World of Warcraft Dragonflight’s reveal yesterday gave us a deeper look at the future of Warcraft. And a majority of what was shown made me giddy. Whether it be the revival of talent points, a cinematic trailer full of good vibes, or an absolutely adorable new dragon race, Dragonflight has been channeling elements of the golden age of WoW. Especially after Shadowlands raised the bar for ridiculousness in this series, it’s really exciting to come back to high fantasy.
But not everything shown yesterday elicited a similar level of optimism. In particular, Blizzard Entertainment is finding whole new ways to tackle and modernize the profession system. It’s shaping up to be the biggest change we’ve ever seen to professions, and although I like the ideas conceptually, players should be a bit more pessimistic about what it could mean for WoW.
Deeper professions could mean a deeper grind
To cap off the Dragonflight reveal, UI Designer Joanna Gianulis and Principal Game Designer Eric Holmberg-Weidler sat down for a brief period to discuss the changes coming to professions. First, let’s get one of the cool things out of the way: Crafting Orders. These allow a player to put in an order through an auction-house-esque UI for another player to craft them the item they’re looking for.
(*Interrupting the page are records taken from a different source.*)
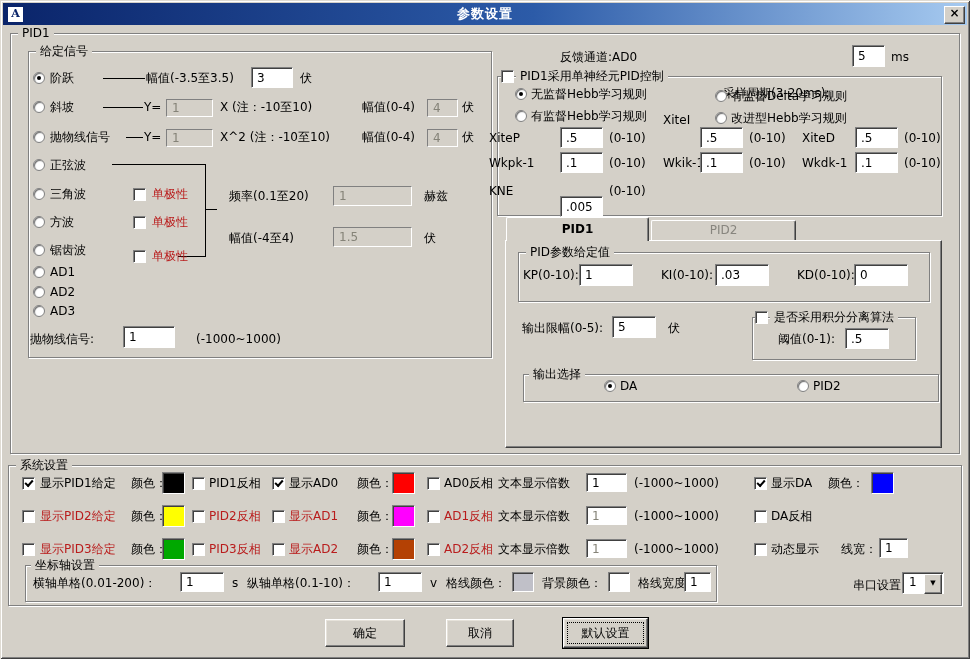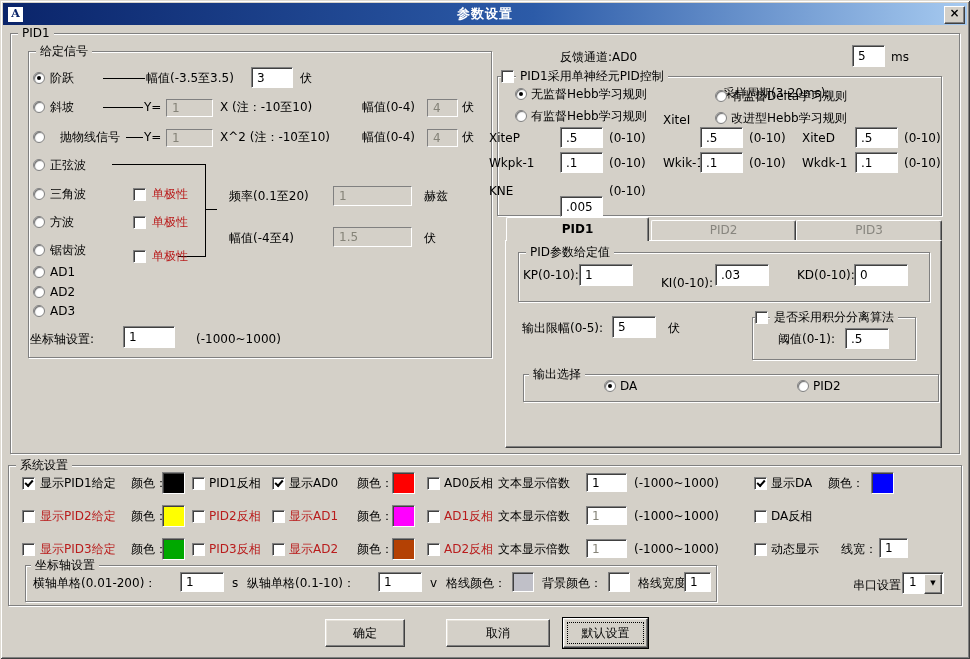--- a/index.html
+++ b/index.html
@@ -90,21 +90,21 @@
   <div class="t" style="left:50px;top:100px;">斜坡</div>
   <div class="ln" style="left:103px;top:107px;width:40px;height:1px;"></div>
   <div class="t" style="left:144px;top:100px;">Y=</div>
   <input class="inp disabled" style="left: 166px; top: 99px; width: 47px; height: 18px;" disabled="" value="1">
   <div class="t" style="left:220px;top:100px;">X (注：-10至10)</div>
   <div class="t" style="left:362px;top:100px;">幅值(0-4)</div>
   <input class="inp disabled" style="left: 427px; top: 99px; width: 31px; height: 18px;" disabled="" value="4">
   <div class="t" style="left:462px;top:100px;">伏</div>
 
   <div class="radio" style="left:33px;top:131px;"></div>
-  <div class="t" style="left:60px;top:130px;">抛物线信号</div>
+  <div class="t" style="left:50px;top:130px;">抛物线信号</div>
   <div class="ln" style="left:126px;top:137px;width:17px;height:1px;"></div>
   <div class="t" style="left:144px;top:130px;">Y=</div>
   <input class="inp disabled" style="left: 166px; top: 129px; width: 47px; height: 18px;" disabled="" value="1">
   <div class="t" style="left:220px;top:130px;">X^2 (注：-10至10)</div>
   <div class="t" style="left:362px;top:130px;">幅值(0-4)</div>
   <input class="inp disabled" style="left: 427px; top: 129px; width: 31px; height: 18px;" disabled="" value="4">
   <div class="t" style="left:462px;top:130px;">伏</div>
 
   <div class="radio" style="left:33px;top:159px;"></div>
   <div class="t" style="left:50px;top:158px;">正弦波</div>
@@ -136,21 +136,21 @@
   <input class="inp disabled" style="left: 333px; top: 227px; width: 79px; height: 20px;" disabled="" value="1.5">
   <div class="t" style="left:424px;top:231px;">伏</div>
 
   <div class="radio" style="left:33px;top:266px;"></div>
   <div class="t" style="left:50px;top:265px;">AD1</div>
   <div class="radio" style="left:33px;top:286px;"></div>
   <div class="t" style="left:50px;top:285px;">AD2</div>
   <div class="radio" style="left:33px;top:305px;"></div>
   <div class="t" style="left:50px;top:304px;">AD3</div>
 
-  <div class="t" style="left:30px;top:332px;">坐标轴设置:</div>
+  <div class="t" style="left:30px;top:332px;">抛物线信号:</div>
   <input class="inp b" style="left: 123px; top: 326px; width: 52px; height: 22px;" value="1">
   <div class="t" style="left:196px;top:332px;">(-1000~1000)</div>
 
   <div class="t" style="left:560px;top:50px;text-align:right;">反馈通道:AD0</div>
   <div class="t" style="left:723px;top:50px;margin-top:36px;">采样周期(3-20ms):</div>
   <input class="inp" style="left: 852px; top: 45px; width: 33px; height: 22px;" value="5">
   <div class="t" style="left:891px;top:50px;">ms</div>
 
   <div class="grp" style="left:497px;top:76px;width:443px;height:138px;"></div>
   <div class="cb" style="left:501px;top:70px;z-index:2;"></div>
@@ -184,28 +184,27 @@
   <div class="t" style="left:802px;top:156px;">Wkdk-1</div>
   <input class="inp" style="left: 855px; top: 152px; width: 43px; height: 21px;" value=".1">
   <div class="t" style="left:904px;top:156px;">(0-10)</div>
 
   <div class="t" style="left:489px;top:184px;">KNE</div>
   <input class="inp" style="left: 560px; top: 180px; width: 43px; height: 21px; margin-top: 16px;" value=".005">
   <div class="t" style="left:609px;top:184px;">(0-10)</div>
 
   <div class="tab b" style="left:506px;top:217px;width:143px;height:24px;line-height:22px;">PID1</div>
   <div class="tab inactive" style="left:651px;top:220px;width:145px;height:20px;line-height:19px;">PID2</div>
-  <div class="tab inactive" style="left:796px;top:220px;width:146px;height:20px;line-height:19px;">PID3</div>
   <div class="tabpane" style="left:505px;top:240px;width:437px;height:208px;"></div>
 
   <div class="grp" style="left:518px;top:252px;width:410px;height:48px;z-index:3;"></div>
   <div class="glabel" style="left:526px;top:245px;z-index:4;">PID参数给定值</div>
   <div class="t" style="left:523px;top:268px;z-index:4;">KP(0-10):</div>
   <input class="inp" style="left: 579px; top: 264px; width: 54px; height: 22px; z-index: 4;" value="1">
-  <div class="t" style="left:661px;top:276px;z-index:4;text-align:center;">KI(0-10):</div>
+  <div class="t" style="left:661px;top:268px;z-index:4;text-align:center;">KI(0-10):</div>
   <input class="inp" style="left: 715px; top: 264px; width: 54px; height: 22px; z-index: 4;" value=".03">
   <div class="t" style="left:797px;top:268px;z-index:4;">KD(0-10):</div>
   <input class="inp" style="left: 854px; top: 264px; width: 54px; height: 22px; z-index: 4;" value="0">
 
   <div class="t" style="left:522px;top:321px;z-index:4;">输出限幅(0-5):</div>
   <input class="inp" style="left: 612px; top: 316px; width: 44px; height: 22px; z-index: 4;" value="5">
   <div class="t" style="left:668px;top:321px;z-index:4;">伏</div>
 
   <div class="grp" style="left:752px;top:317px;width:162px;height:41px;z-index:3;"></div>
   <div class="cb" style="left:755px;top:311px;z-index:4;"></div>
@@ -296,16 +295,16 @@
   <div class="t" style="left:638px;top:576px;">格线宽度：</div>
   <input class="inp" style="left: 684px; top: 572px; width: 27px; height: 20px;" value="1">
 
   <div class="t" style="left:853px;top:578px;">串口设置</div>
   <div class="dd" style="left:902px;top:572px;width:42px;height:22px;">
     <span>1</span>
     <span class="dd-btn">▼</span>
   </div>
 
   <div class="btn" style="left:325px;top:619px;width:80px;height:28px;">确定</div>
-  <div class="btn" style="left:446px;top:619px;width:104px;height:28px;">取消</div>
+  <div class="btn" style="left:446px;top:619px;width:68px;height:28px;">取消</div>
   <div class="btn deflt" style="left:563px;top:618px;width:85px;height:30px;line-height:28px;">默认设置</div>
 
 </div>
 
 </body></html>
You can even input reagents only you can get your hands on to help contribute to the crafting process. These can be based on commissions, and should help certain professions feel more involved. If I’m a good leatherworker and want to earn some quick gold making something for someone else without worrying about selling it at the auction house, I can lend my services to another player. The item a player gets crafted for them can also be soulbound, which means they won’t need to make a separate character just to get a cool piece of armor from a different profession. This seems like an awesome change, but we’ll see how it impacts the game’s economy.
However, I’m less optimistic about other significant changes. Items a crafter can make and reagents gatherers can acquire will have a quality level attached to it. For example, if you’re making boots, its item level will shift depending on the quality you can make it at.
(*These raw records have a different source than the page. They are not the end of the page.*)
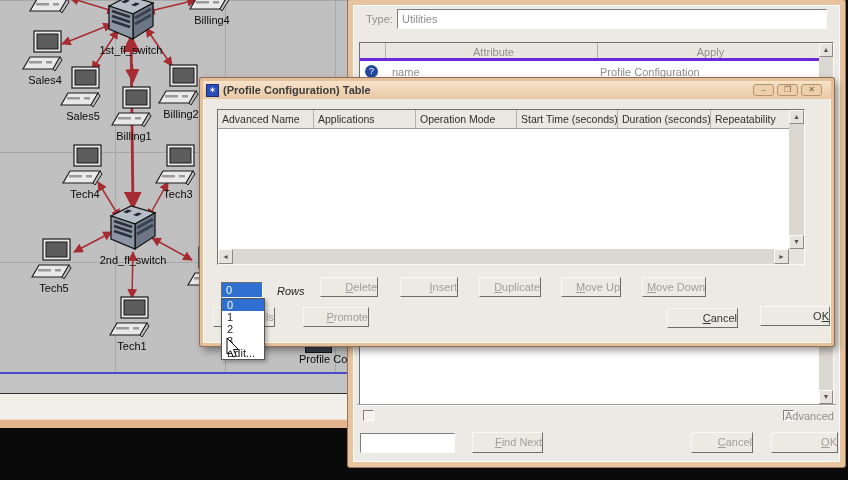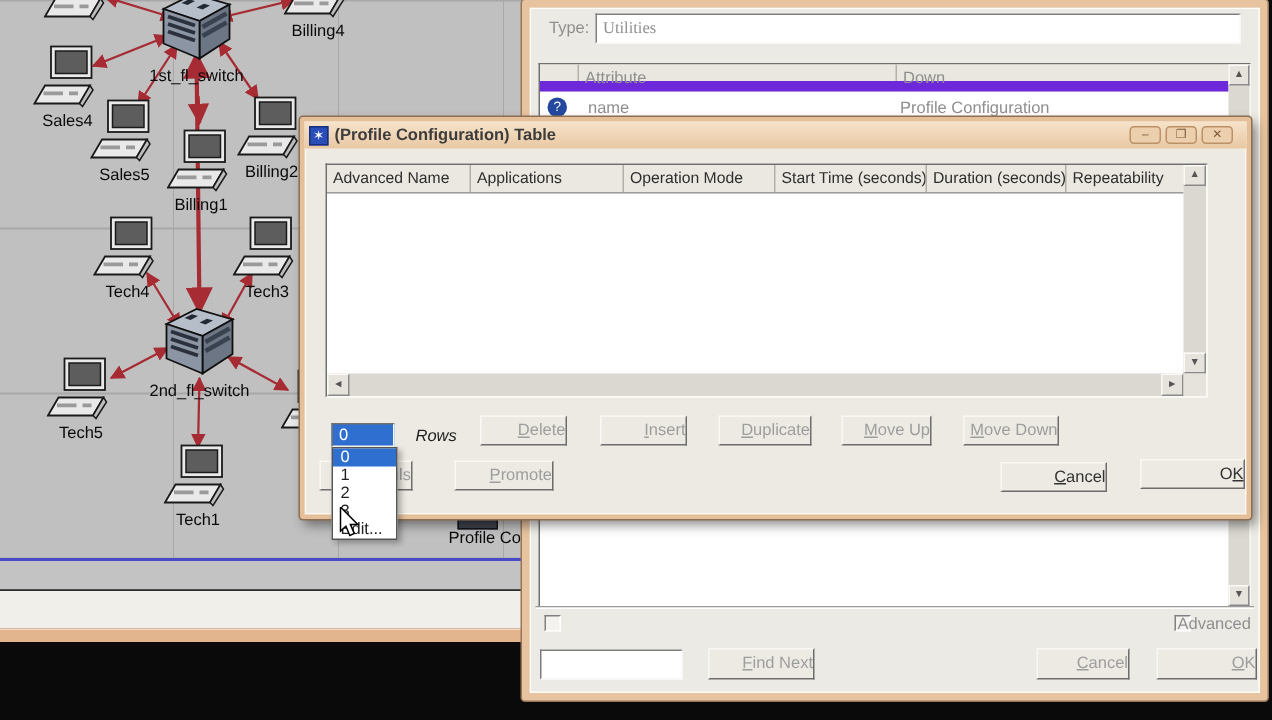--- a/index.html
+++ b/index.html
@@ -20,21 +20,21 @@
   .ws-tan{position:absolute;left:0;top:419px;width:360px;height:9px;background:#e2b58f;border-top:1px solid #f3dcc2;z-index:1;}
 
   .net-links{position:absolute;left:0;top:0;z-index:2;}
   .node{position:absolute;width:72px;text-align:center;z-index:3;}
   .node-label{font-size:11px;color:#0a0a0a;line-height:12px;white-space:nowrap;}
   .profile-node-icon{position:absolute;left:305px;top:339px;width:27px;height:14px;background:#3c424b;
      border:1px solid #14161a;z-index:2;}
   .profile-node-label{position:absolute;left:299px;top:353px;width:60px;font-size:11px;color:#0a0a0a;z-index:2;white-space:nowrap;overflow:hidden;}
 
   
-  .sunken{border:1px solid;border-color:#7d7d7d #fbfaf7 #fbfaf7 #7d7d7d;background:#fff;font-family:Liberation Serif, serif;}
+  .sunken{border:1px solid;border-color:#7d7d7d #fbfaf7 #fbfaf7 #7d7d7d;background:#fff;}
   .btn{position:absolute;background:#edeae3;border:1px solid;border-color:#f9f7f3 #6d6d6d #6d6d6d #f9f7f3;
        text-align:right;font-size:11px;color:#333;padding-top:3px;}
   .btn.disabled{color:#9e9e9e;}
   .scroll-arrow{position:absolute;background:#e6e3dc;border:1px solid;border-color:#fbfaf7 #8a8a8a #8a8a8a #fbfaf7;
        font-size:7px;line-height:11px;text-align:center;color:#555;}
   .chk{position:absolute;width:11px;height:11px;background:#f4f2ee;border:1px solid;border-color:#808080 #ffffff #ffffff #808080;}
   .gray{color:#8f8f8f;}
   u{text-decoration:underline;}
 
   
@@ -75,21 +75,21 @@
      border:1px solid #555;box-shadow:2px 2px 4px rgba(0,0,0,.3);}
   .dropitem{height:12px;line-height:12px;padding-left:5px;font-size:11px;color:#222;}
   .dropitem.sel{background:#2e6fd0;color:#fff;}
 
   .cursor{position:absolute;left:226px;top:338px;z-index:50;}
 
   
   .btable{position:absolute;left:6px;top:37px;width:475px;height:363px;background:#fff;
      border:1px solid;border-color:#6f6f6f #fbfaf7 #fbfaf7 #6f6f6f;}
   .btable-hdr{position:absolute;left:0;top:0;right:14px;height:18px;background:#eae7e0;
-     border-bottom:7px solid #6d28d9;display:flex;}
+     border-bottom:3px solid #6d28d9;display:flex;text-align:center;}
   .bhcell{border-right:1px solid #b3b0aa;padding:3px 0 0 4px;font-size:11px;color:#8f8f8f;white-space:nowrap;}
   .bvscroll{position:absolute;top:0;right:0;width:14px;bottom:0;background:#dbd8d1;}
   .qicon{position:absolute;width:13px;height:13px;border-radius:50%;background:#24489e;color:#fff;
      font-size:9px;line-height:13px;text-align:center;}
   .sep{position:absolute;left:4px;top:399px;width:479px;height:2px;
      border-top:1px solid #9a9a9a;border-bottom:1px solid #fff;}
 </style>
 </head>
 <body>
 
@@ -230,21 +230,21 @@
 
   <div class="back-dialog">
     <div class="inner">
       <div class="gray" style="position:absolute;left:13px;top:8px">Type:</div>
       <div class="sunken gray" style="position:absolute;left:44px;top:4px;width:430px;height:20px;padding:3px 4px">Utilities</div>
 
       <div class="btable">
         <div class="btable-hdr">
           <div class="bhcell" style="width:26px"></div>
           <div class="bhcell" style="width:212px">Attribute</div>
-          <div class="bhcell" style="flex:1;border-right:none">Down</div>
+          <div class="bhcell" style="flex:1;border-right:none">Apply</div>
         </div>
         <div class="qicon" style="left:5px;top:22px">?</div>
         <div class="gray" style="position:absolute;left:32px;top:23px">name</div>
         <div class="gray" style="position:absolute;left:240px;top:23px">Profile Configuration</div>
         <div class="bvscroll">
           <div class="scroll-arrow" style="left:0;top:0;width:14px;height:14px">▲</div>
           <div class="scroll-arrow" style="left:0;bottom:0;width:14px;height:14px">▼</div>
         </div>
       </div>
References to quality attached to armor pieces sounds cool, but after Shadowlands, I’m a bit worried. Throughout that expansion’s endgame, players had to grind Anima to upgrade the rank of their gear. And when 9.1 launched, they had to grind Research to do the same in Korthia. These were clear ways to push the player into an elongated grind for better armor, especially since the required cost would increase exponentially. I love the idea of working towards crafting better armor, but I hope the methods of doing so aren’t attached to daily quests and grinding an ephemeral currency.
Players will also have stats attached to each profession, which can be changed based on their armor. It’s currently unclear if the player’s level impacts this or if a new leveling system is present.
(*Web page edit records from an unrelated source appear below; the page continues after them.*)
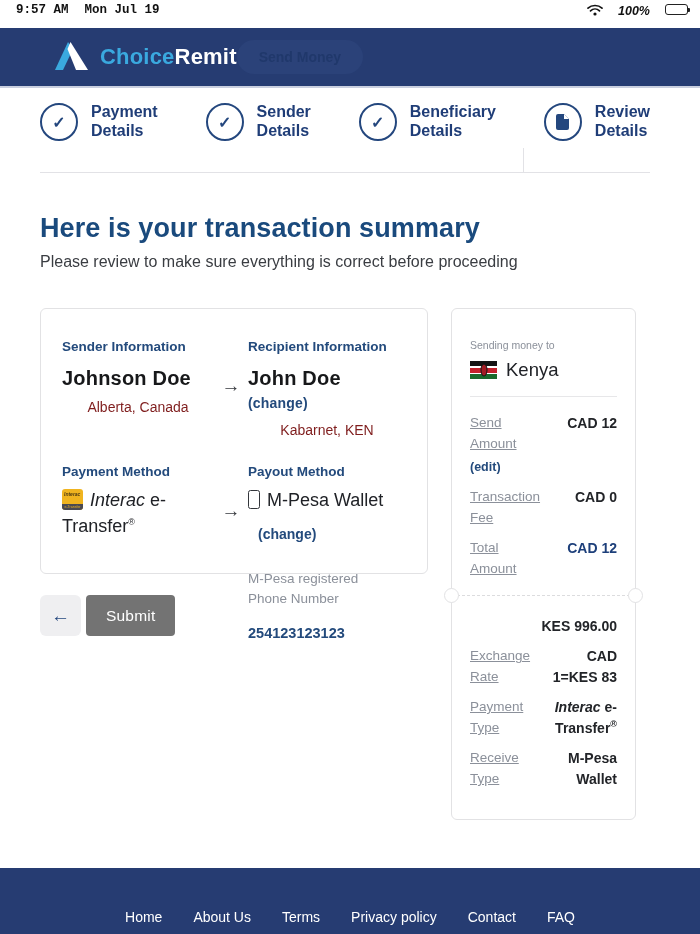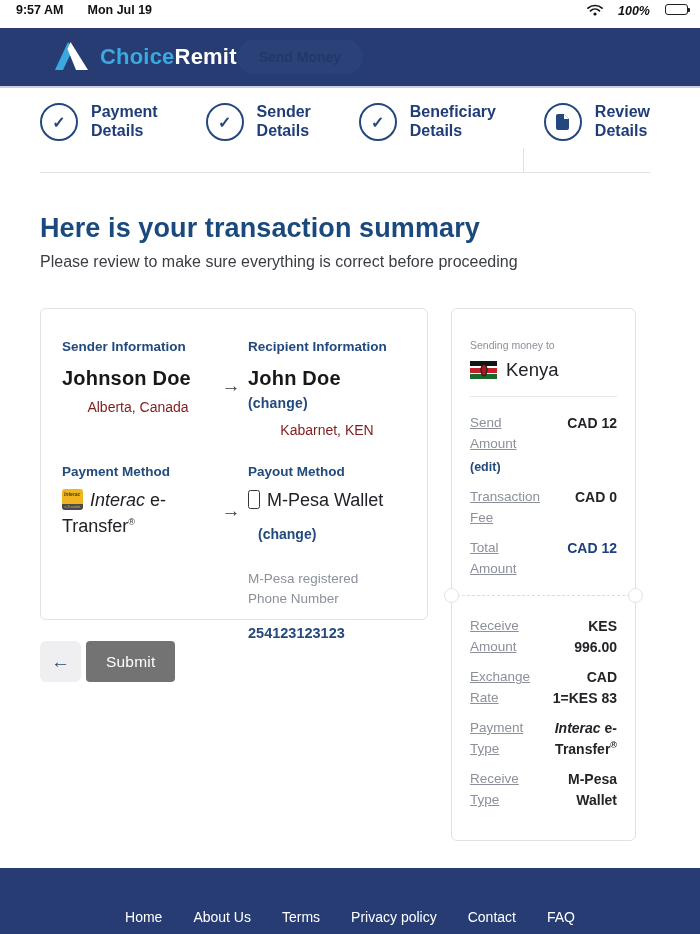--- a/index.html
+++ b/index.html
@@ -8,21 +8,21 @@
     width:700px; height:934px; overflow:hidden;
     font-family:"Liberation Sans", sans-serif;
     color:#2f3237;
     position:relative;
   }
   
   .statusbar {
     height:28px; display:flex; justify-content:space-between;
     padding:3px 12px 0 16px; font-size:12.5px; font-weight:bold; color:#111;
   }
-  .statusbar-left { display:flex; gap:24px; }
+  .statusbar-left { display:flex; gap:16px;font-family:Liberation Mono, monospace; }
   .statusbar-right { display:flex; align-items:flex-start; gap:15px; padding-top:1px;font-style:italic; }
   .battery { width:23px; height:11px; border:1px solid #222; border-radius:3px; padding:1px; position:relative; }
   .battery-fill { width:100%; height:100%; background:#111; border-radius:1px; }
   .battery-nub { position:absolute; right:-3px; top:3px; width:2px; height:4px; background:#222; border-radius:0 1px 1px 0; }
   
   .header {
     height:60px; background:#263c72; display:flex; align-items:center;
     padding:0 44px 0 55px; justify-content:flex-start;
     border-bottom:2px solid #c9cfdf;
   }
@@ -49,21 +49,21 @@
   }
   .steps-divider { margin-top:31px; height:1px; background:#e2e2e6; position:relative; margin-right:10px; }
   .steps-divider .tick { position:absolute; right:126px; bottom:0; width:1px; height:25px; background:#e2e2e6; }
   .page-title { margin-top:40px; font-size:27px; font-weight:bold; color:#1a4a7d; letter-spacing:.1px; }
   .page-subtitle { margin-top:9px; font-size:16px; color:#3a3d42; }
   
   .cards-row { display:flex; margin-top:37px; gap:23px; }
   .card {
     background:#fff; border:1px solid #e2e2e4; border-radius:6px;
   }
-  .summary-card { width:388px; height:312px; padding:30px 21px 0 21px; }
+  .summary-card { width:388px; height:266px; padding:30px 21px 0 21px; }
   .summary-grid { display:grid; grid-template-columns:152px 34px 1fr; }
   .sec-title { font-size:13.5px; font-weight:bold; color:#234a7c; }
   .big-name { font-size:20px; font-weight:bold; color:#17181a; margin-top:13px; letter-spacing:.2px; }
   .change-link { font-size:14px; font-weight:bold; color:#234a7c; text-decoration:none; }
   .loc { font-size:14px; color:#7f1d1d; margin-top:9px;text-align:center; }
   .col-arrow { font-size:19px; color:#33363b; padding-top:36px; text-align:center; }
   .row2 { margin-top:26px; }
   .method-line { margin-top:8px; font-size:18px; color:#202227; line-height:1.45; }
   .interac-logo {
     display:inline-block; width:21px; height:21px; vertical-align:-4px; margin-right:7px;
@@ -280,21 +280,20 @@
         <div class="qlabel">Total Amount</div>
         <div class="qvalue navy">CAD 12</div>
       </div>
 
       <div class="notch-divider">
         <span class="notch l"></span>
           <span class="notch r"></span>
       </div>
 
       <div class="qrow">
-        <div class="qlabel">Receive Amount</div>
         <div class="qvalue">KES 996.00</div>
       </div>
       <div class="qrow">
         <div class="qlabel">Exchange Rate</div>
         <div class="qvalue">CAD 1=KES 83</div>
       </div>
       <div class="qrow">
         <div class="qlabel">Payment Type</div>
         <div class="qvalue">
           <span class="italic">Interac</span><span> e-Transfer</span><sup class="sup">®</sup>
Professions need something new; investing in Leatherworking during Shadowlands made me feel empty. The awful grind I had to engage with towards endgame to make legendary armor pieces was not remotely worth it. Finding a way to make this system more engaging is welcome, but I have a feeling this could lead to even more of a grind.
When does it end if we’re constantly trying to get our stats up to make better gear? How far does the quality cap go, and what determines our profession stats? Will we be able to use this system of crafting to make ourselves armor that can rival Mythic and Raid drops? I have so many questions, especially after feeling the massive burn from professions before.
At the very least, professions have unique outfits now. When you engage with your gathering or crafting, your character will switch into the equipment that suits those skills. Better yet, players no longer need to worry about carrying around their profession-based gear. Dragonflight will be introducing dedicated slots to save bag space.